RAW DATA:
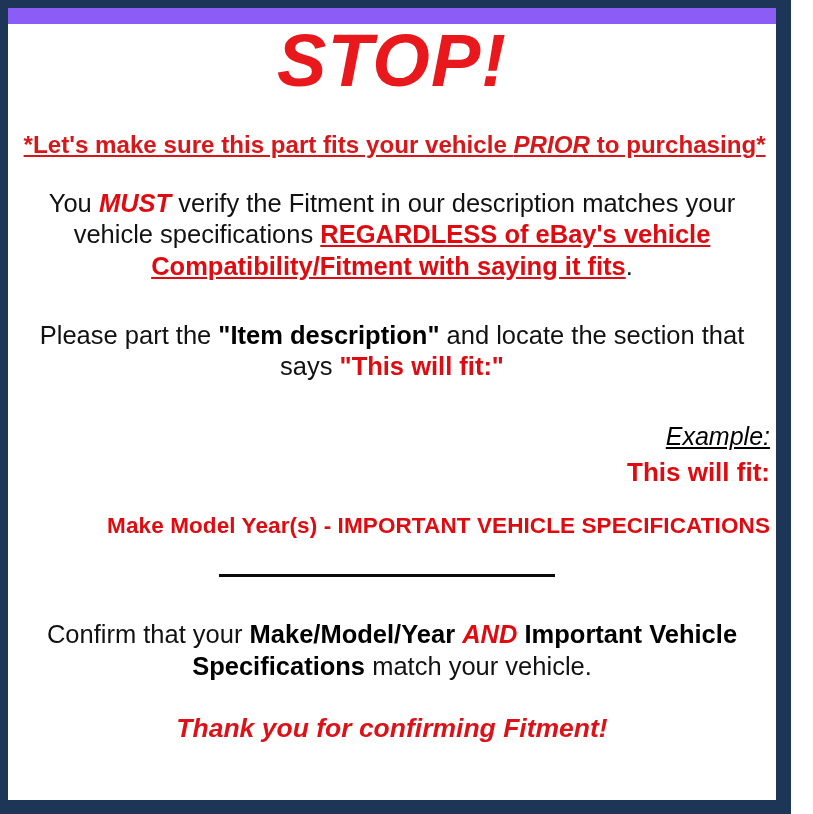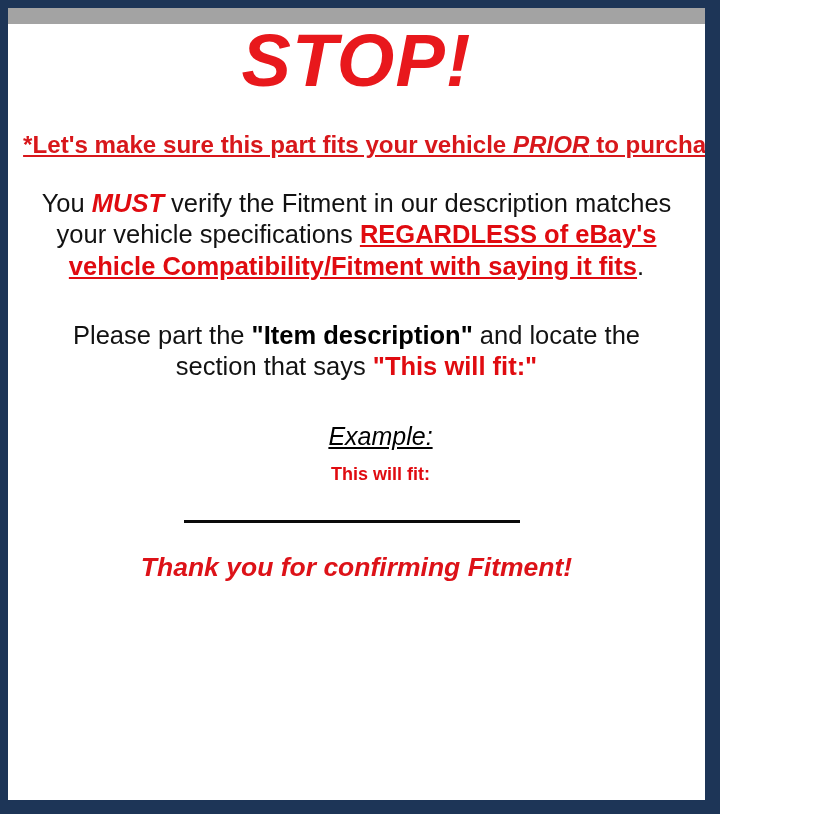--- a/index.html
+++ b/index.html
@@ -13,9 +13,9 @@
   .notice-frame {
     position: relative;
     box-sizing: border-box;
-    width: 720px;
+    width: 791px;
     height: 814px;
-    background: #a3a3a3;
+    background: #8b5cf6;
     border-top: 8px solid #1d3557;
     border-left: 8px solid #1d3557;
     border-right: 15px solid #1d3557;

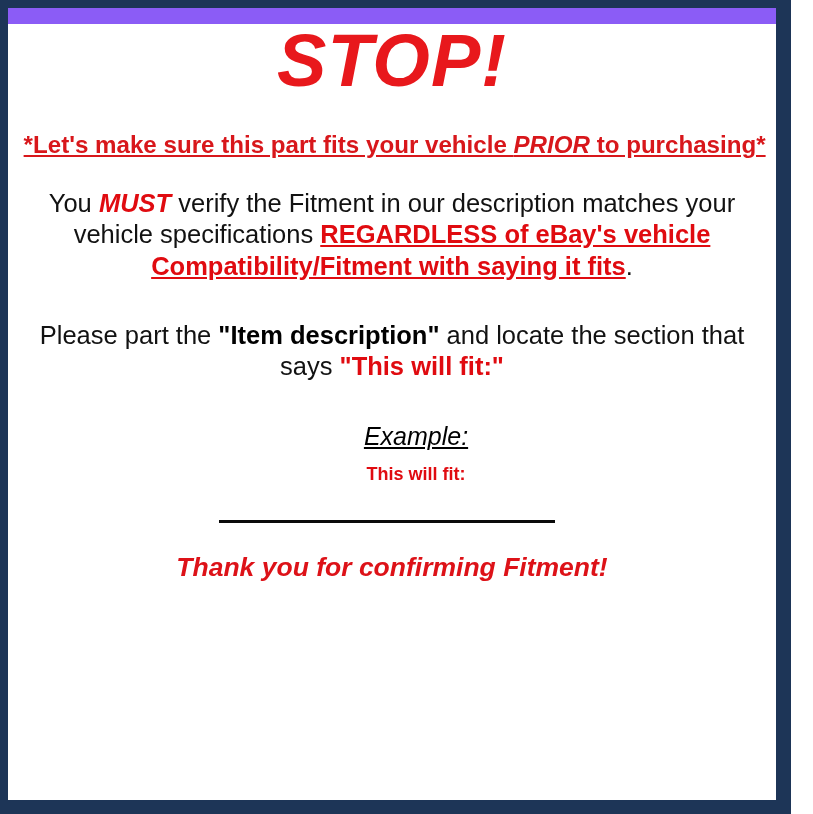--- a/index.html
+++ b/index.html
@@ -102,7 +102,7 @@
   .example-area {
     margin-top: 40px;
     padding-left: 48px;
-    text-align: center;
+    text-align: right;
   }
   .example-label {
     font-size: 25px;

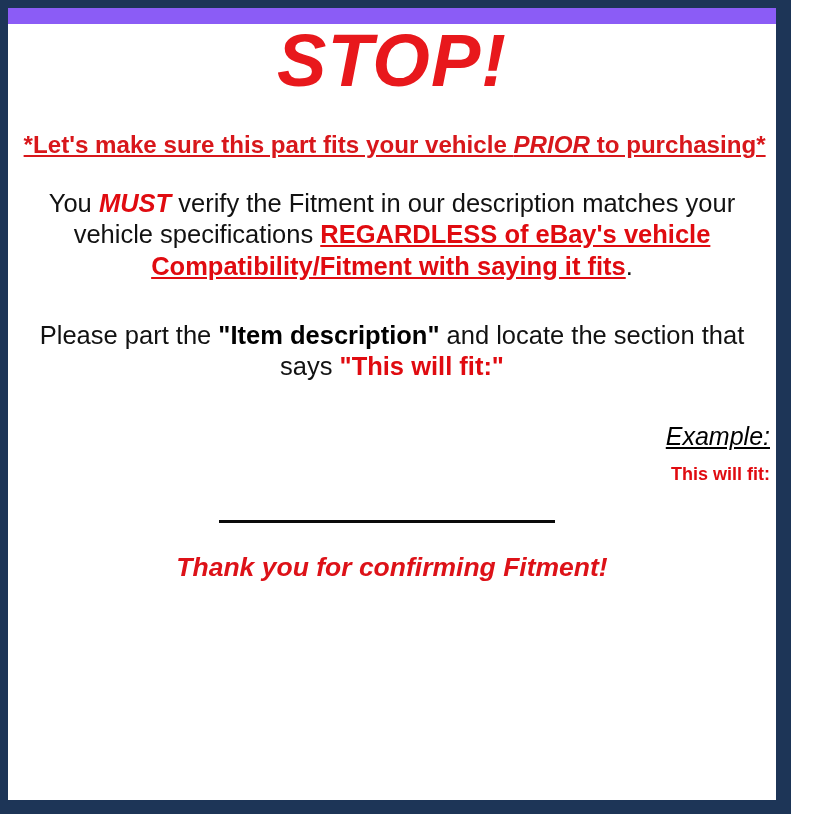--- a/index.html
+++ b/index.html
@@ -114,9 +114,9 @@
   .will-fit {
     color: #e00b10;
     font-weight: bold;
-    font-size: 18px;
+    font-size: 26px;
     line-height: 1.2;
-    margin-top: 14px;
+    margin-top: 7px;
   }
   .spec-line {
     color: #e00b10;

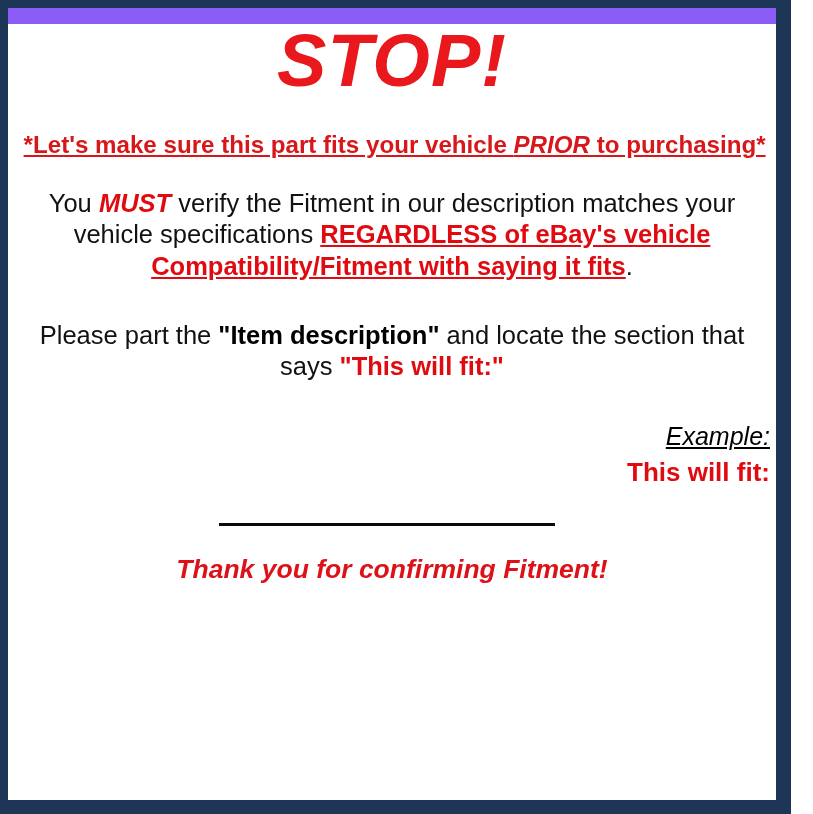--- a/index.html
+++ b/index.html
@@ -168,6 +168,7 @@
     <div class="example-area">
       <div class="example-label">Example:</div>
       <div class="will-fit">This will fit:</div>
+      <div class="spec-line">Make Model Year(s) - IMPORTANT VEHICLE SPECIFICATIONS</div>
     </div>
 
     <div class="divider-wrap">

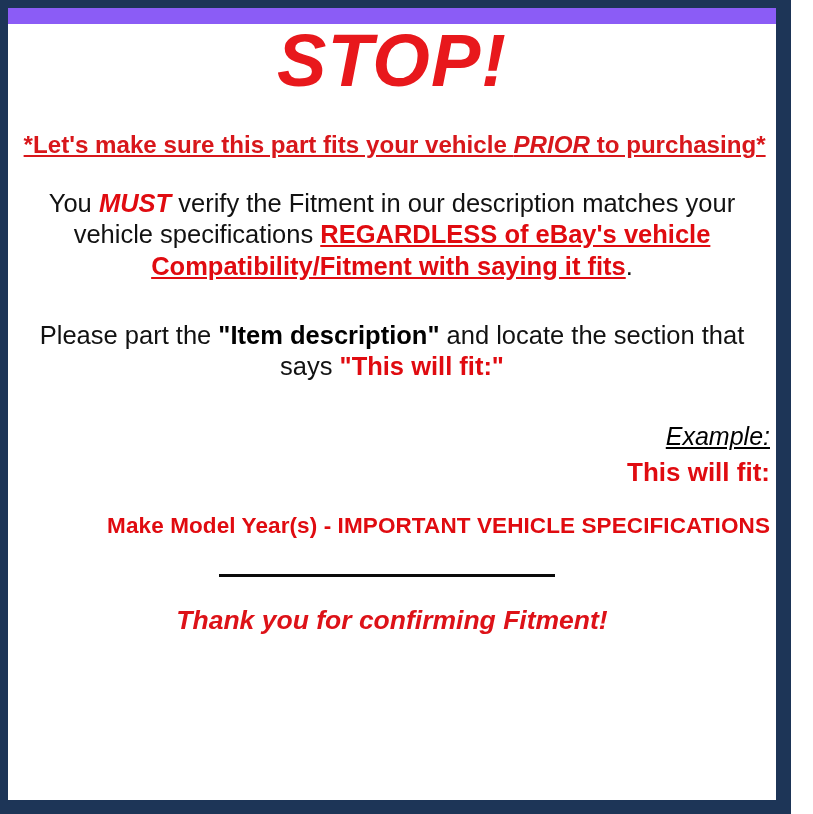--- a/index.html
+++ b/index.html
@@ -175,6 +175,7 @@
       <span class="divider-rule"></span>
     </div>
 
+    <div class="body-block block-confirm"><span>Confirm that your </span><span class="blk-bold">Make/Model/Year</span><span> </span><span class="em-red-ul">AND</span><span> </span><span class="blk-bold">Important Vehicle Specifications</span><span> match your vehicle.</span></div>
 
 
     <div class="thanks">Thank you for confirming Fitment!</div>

--

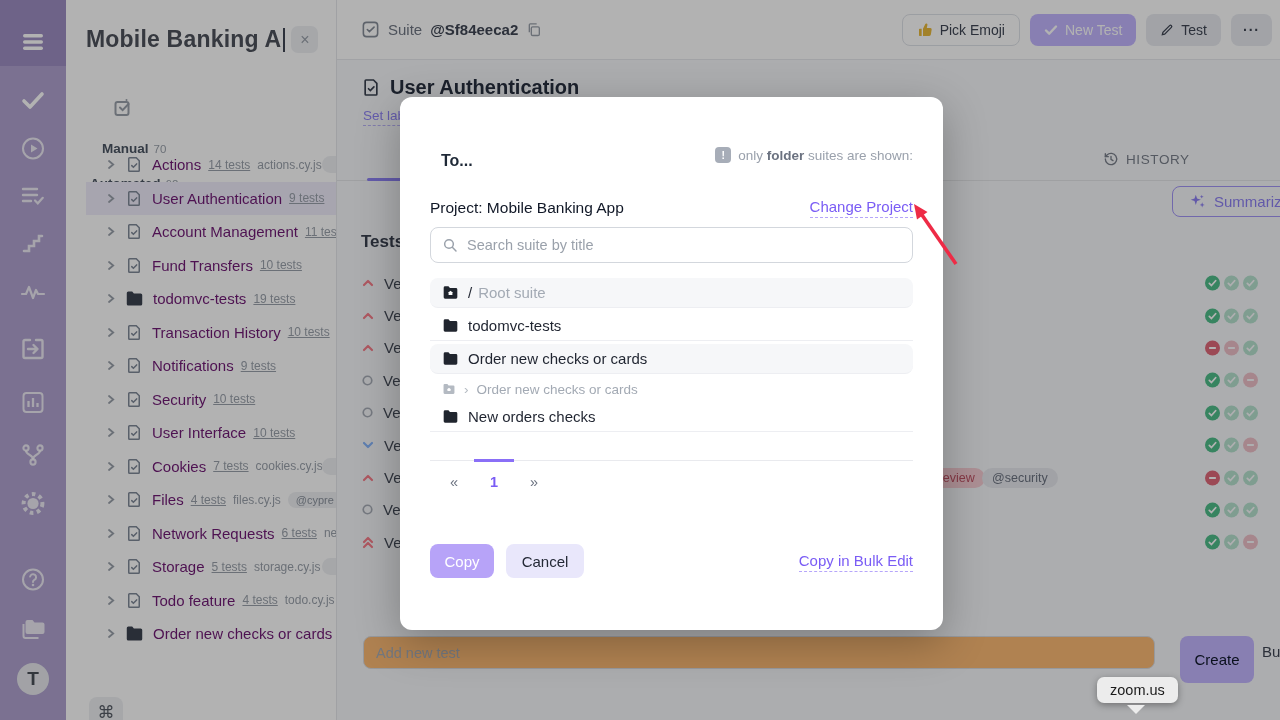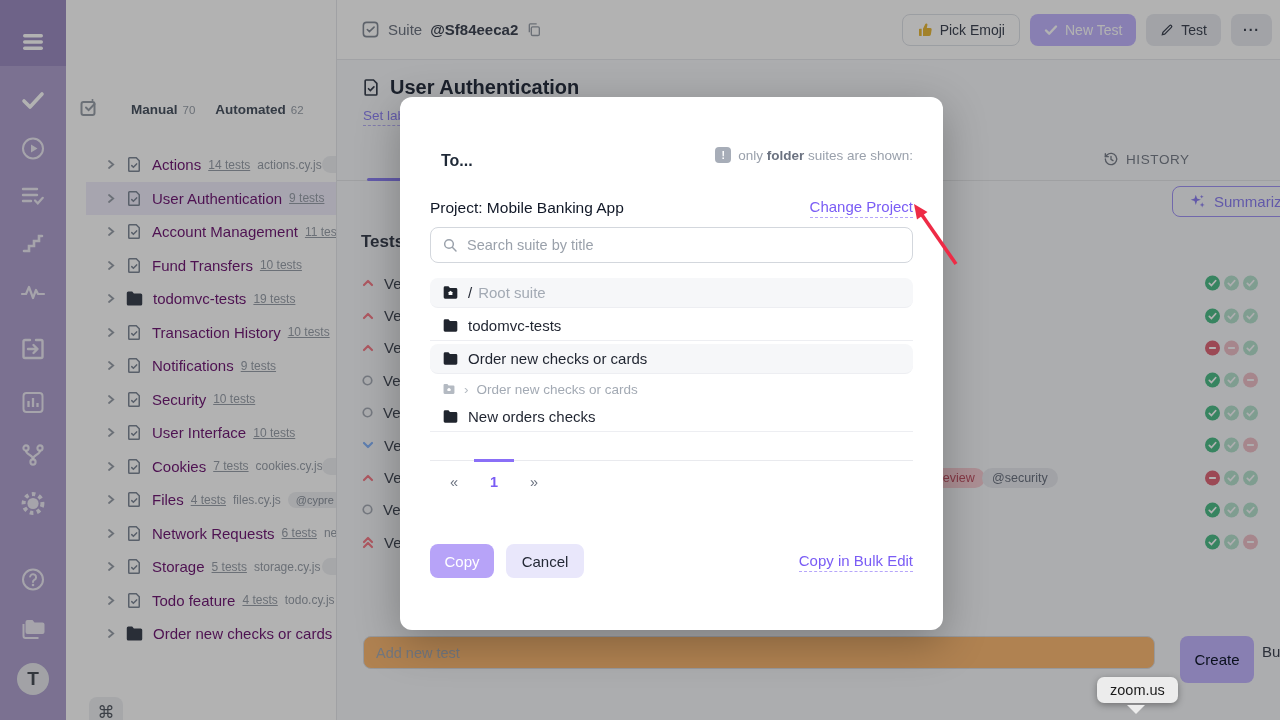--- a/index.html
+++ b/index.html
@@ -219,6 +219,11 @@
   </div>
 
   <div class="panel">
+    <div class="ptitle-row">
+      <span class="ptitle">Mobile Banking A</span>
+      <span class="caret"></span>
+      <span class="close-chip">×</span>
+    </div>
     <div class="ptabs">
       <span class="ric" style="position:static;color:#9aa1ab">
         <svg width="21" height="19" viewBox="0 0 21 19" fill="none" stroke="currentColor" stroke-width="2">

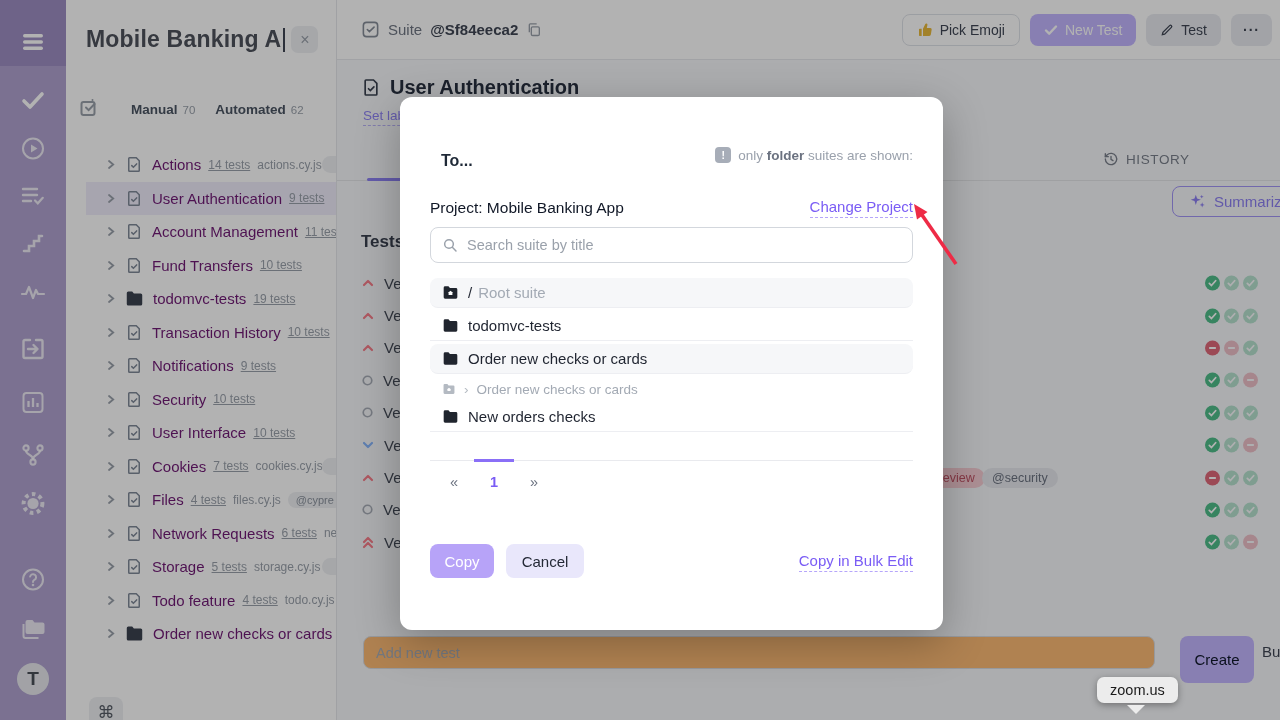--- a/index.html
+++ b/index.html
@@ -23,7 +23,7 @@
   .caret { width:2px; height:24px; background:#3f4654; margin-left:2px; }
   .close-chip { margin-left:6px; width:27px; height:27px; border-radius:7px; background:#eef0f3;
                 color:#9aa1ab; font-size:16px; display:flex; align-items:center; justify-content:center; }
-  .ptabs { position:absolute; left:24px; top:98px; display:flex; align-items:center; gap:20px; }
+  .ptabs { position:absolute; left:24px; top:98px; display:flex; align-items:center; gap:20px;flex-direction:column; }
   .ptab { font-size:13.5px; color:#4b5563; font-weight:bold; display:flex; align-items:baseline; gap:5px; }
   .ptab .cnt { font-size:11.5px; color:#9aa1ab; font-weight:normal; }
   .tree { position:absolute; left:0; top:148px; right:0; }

EXERCISE BRIEF:
From the records above, copy each line that contains the word "label".

OUTPUT:
   .example-label {
       <div class="example-label">Example:</div>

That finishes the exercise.